THE PROBLEM
Exclude the images, then return every line below exactly as written.

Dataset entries
BEGIN

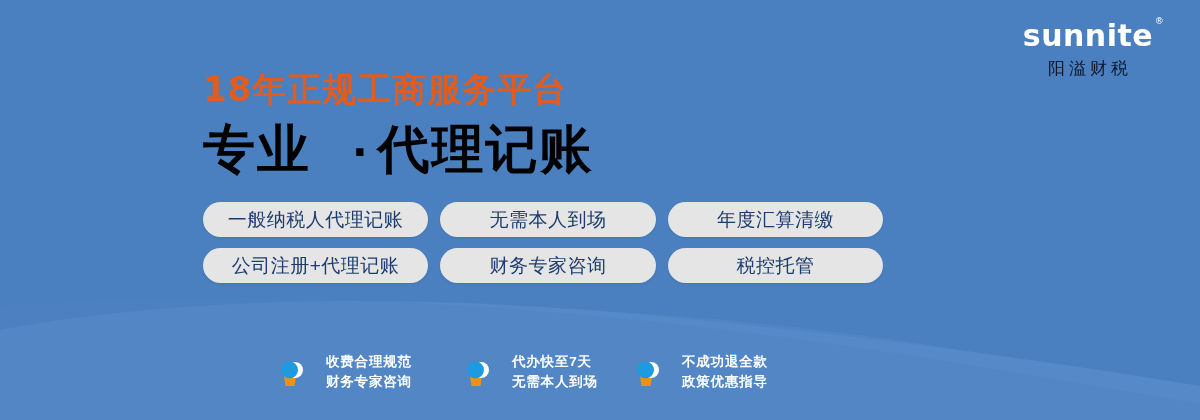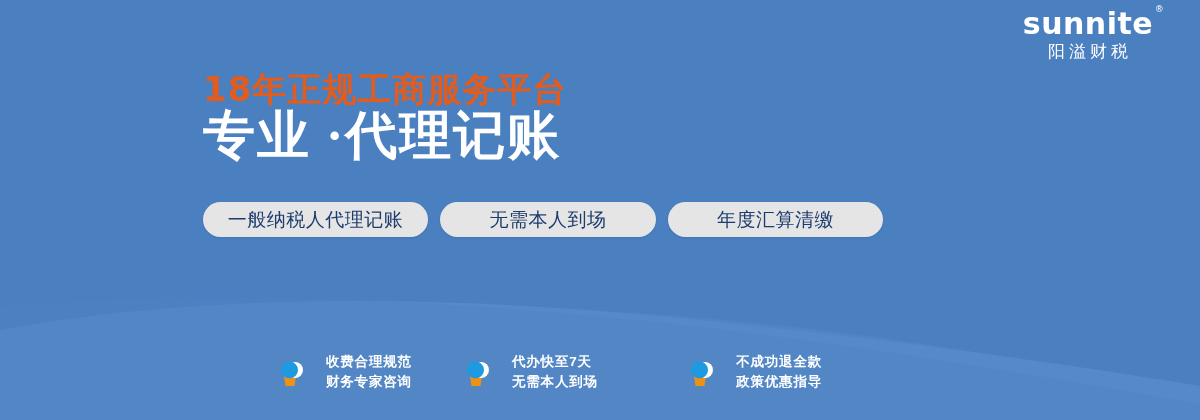"sunnite" .logo-block { top: 8px -> 20px }
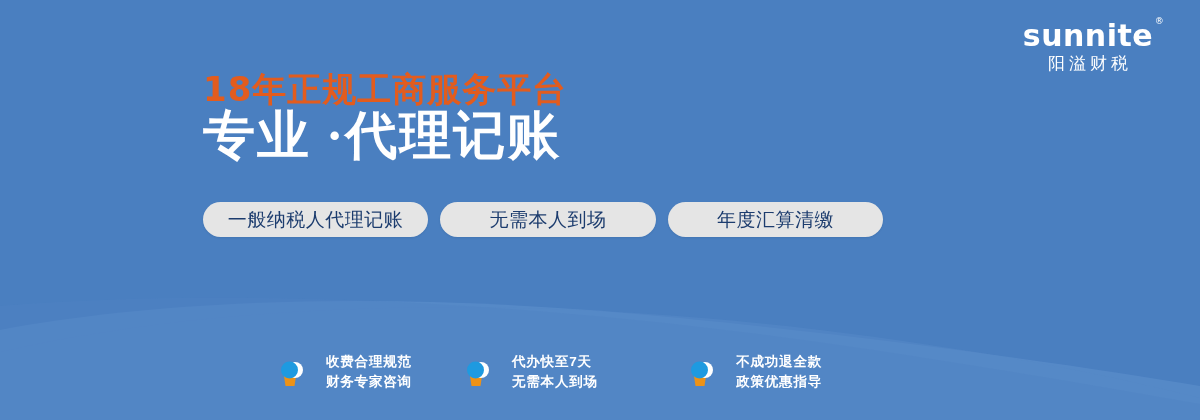"阳溢财税" .logo-cn { color: #ffffff -> #0f172a; margin-top: none -> 5px }
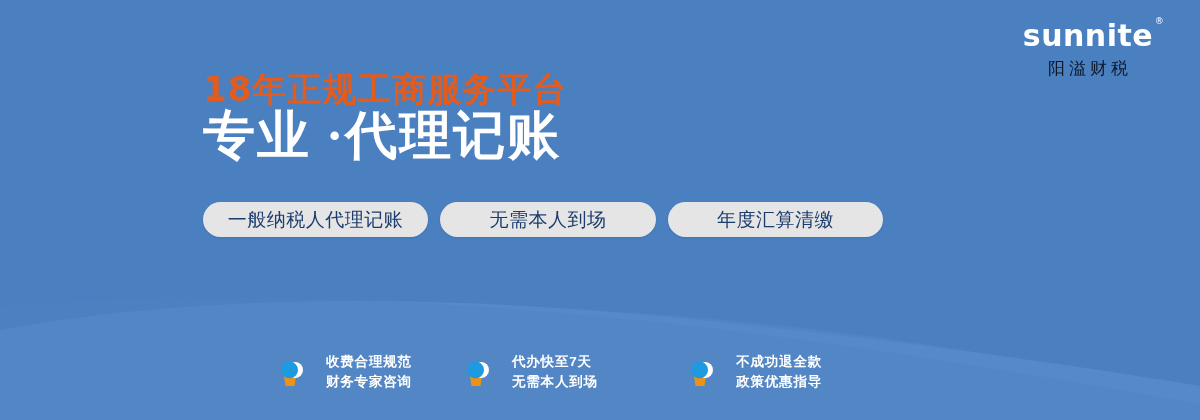"专业 ·代理记账" .headline { color: #ffffff -> #000000; font-family: Liberation Serif, serif -> Liberation Mono, monospace; margin-top: 3px -> 21px }
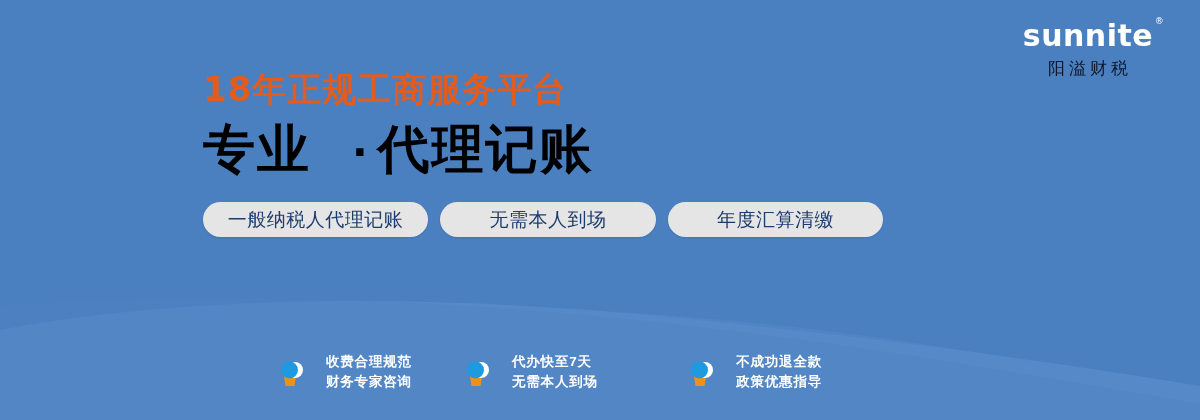"公司注册+代理记账" div.pill-row { html: none -> <div> <div>公司注册+代理记账</div> <div>财务专家咨询</div> <div>税控托管</div> </div> }
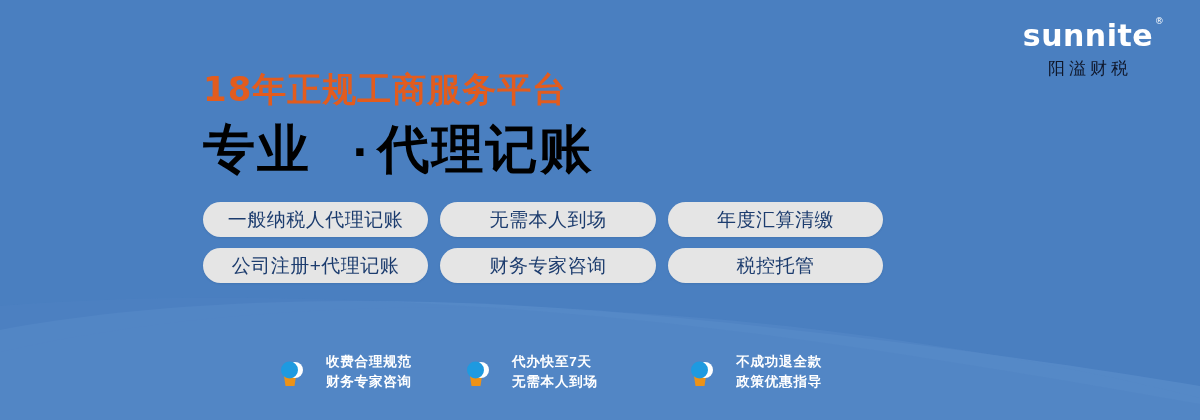"不成功退全款" .feature.f3 { justify-content: flex-end -> none }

END

SOLUTION TO THIS EXERCISE
"sunnite" .logo-block { top: 8px -> 20px }
"阳溢财税" .logo-cn { color: #ffffff -> #0f172a; margin-top: none -> 5px }
"专业 ·代理记账" .headline { color: #ffffff -> #000000; font-family: Liberation Serif, serif -> Liberation Mono, monospace; margin-top: 3px -> 21px }
"公司注册+代理记账" div.pill-row { html: none -> <div> <div>公司注册+代理记账</div> <div>财务专家咨询</div> <div>税控托管</div> </div> }
"不成功退全款" .feature.f3 { justify-content: flex-end -> none }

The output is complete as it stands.